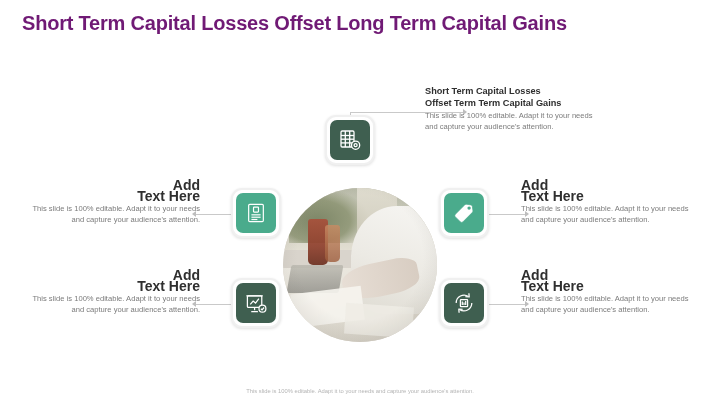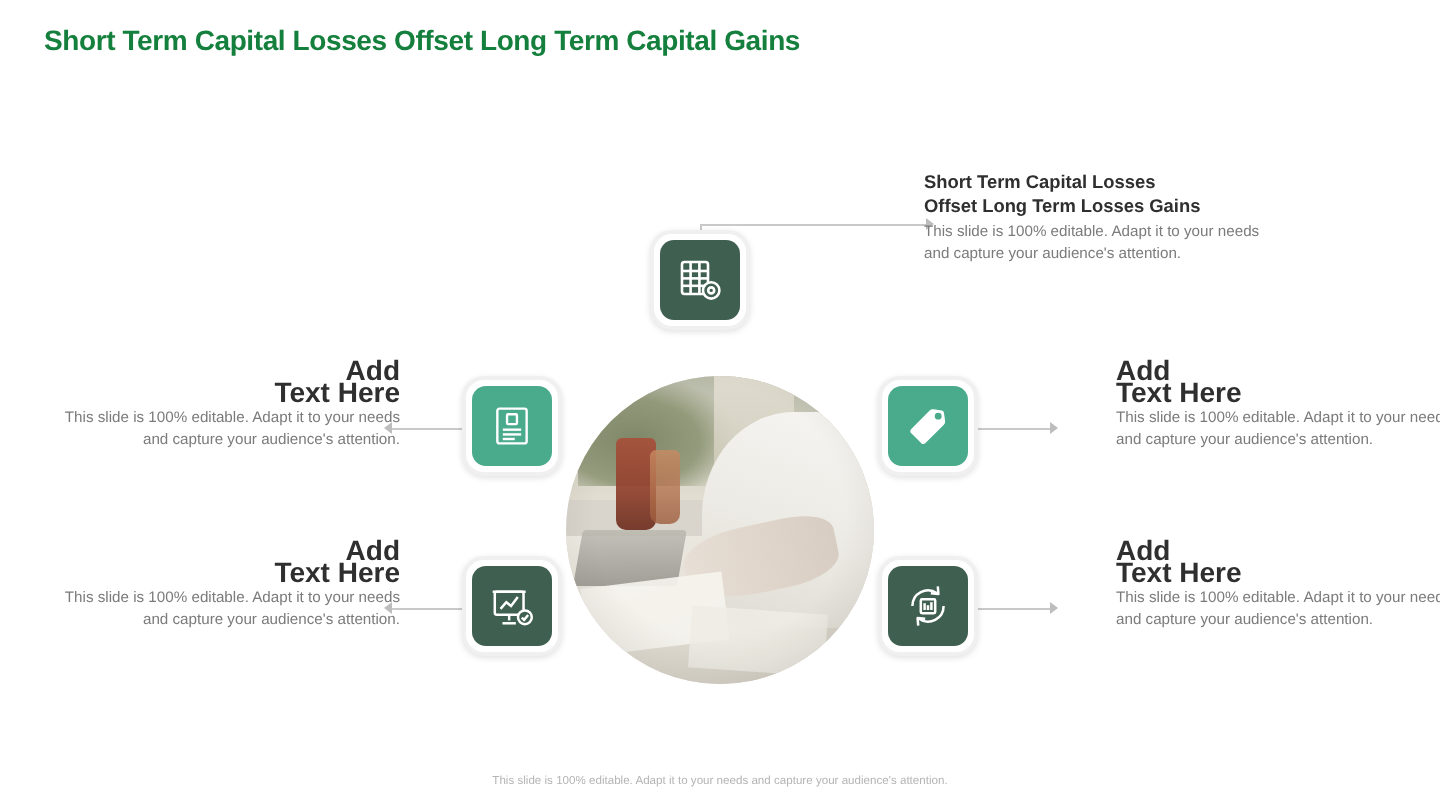--- a/index.html
+++ b/index.html
@@ -14,23 +14,23 @@
     position: relative;
     width: 720px; height: 404px;
     background: #ffffff;
   }
 
   
   #title {
     position: absolute;
     left: 22px; top: 12px;
     width: 660px;
-    font-size: 14px;
+    font-size: 20px;
     font-weight: bold;
-    color: #15803d;
+    color: #701a75;
     letter-spacing: -0.2px;
     white-space: nowrap;
   }
 
   
   #center-photo {
     position: absolute;
     left: 283px; top: 188px;
     width: 154px; height: 154px;
     border-radius: 50%;
@@ -148,21 +148,21 @@
   
   .block { position: absolute; }
   .block .head {
     font-size: 14px; font-weight: bold; color: #2f2f2f;
     line-height: 11px;
   }
   .block .body {
     font-size: 7.6px; color: #7b7b7b; line-height: 10.5px;
     margin-top: 2px;
   }
-  .block.right-side { text-align: left; margin-left: 37px; }
+  .block.right-side { text-align: left; }
   .block.left-side  { text-align: right; }
 
   #blk-top    { left: 425px; top: 86px;  width: 178px; }
   #blk-top .head { font-size: 9.2px; line-height: 11.5px; }
   #blk-r1     { left: 521px; top: 180px; width: 172px; }
   #blk-r2     { left: 521px; top: 270px; width: 172px; }
   #blk-l1     { left: 28px;  top: 180px; width: 172px; }
   #blk-l2     { left: 28px;  top: 270px; width: 172px; }
 
   
@@ -293,21 +293,21 @@
           <line x1="12" y1="14" x2="12" y2="11.6"></line>
           <line x1="13.7" y1="14" x2="13.7" y2="10.1"></line>
         </svg>
       </span>
     </div>
   </div>
 
   <div class="block right-side" id="blk-top">
     <div class="head">
       <div>Short Term Capital Losses</div>
-      <div>Offset Long Term Losses Gains</div>
+      <div>Offset Term Term Capital Gains</div>
     </div>
     <div class="body">This slide is 100% editable. Adapt it to your needs and capture your audience's attention.</div>
   </div>
 
   <div class="block right-side" id="blk-r1">
     <div class="head">
       <div>Add</div>
       <div>Text Here</div>
     </div>
     <div class="body">This slide is 100% editable. Adapt it to your needs and capture your audience's attention.</div>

※

Problem details: Would you please write out, exactly and with no other lines, the stretch of the listing above from the line containing "left: 283px; top: 188px;" through the line containing "521px; top: 270px;"?

Output of the exercise:
     left: 283px; top: 188px;
     width: 154px; height: 154px;
     border-radius: 50%;
@@ -148,21 +148,21 @@
   
   .block { position: absolute; }
   .block .head {
     font-size: 14px; font-weight: bold; color: #2f2f2f;
     line-height: 11px;
   }
   .block .body {
     font-size: 7.6px; color: #7b7b7b; line-height: 10.5px;
     margin-top: 2px;
   }
-  .block.right-side { text-align: left; margin-left: 37px; }
+  .block.right-side { text-align: left; }
   .block.left-side  { text-align: right; }
 
   #blk-top    { left: 425px; top: 86px;  width: 178px; }
   #blk-top .head { font-size: 9.2px; line-height: 11.5px; }
   #blk-r1     { left: 521px; top: 180px; width: 172px; }
   #blk-r2     { left: 521px; top: 270px; width: 172px; }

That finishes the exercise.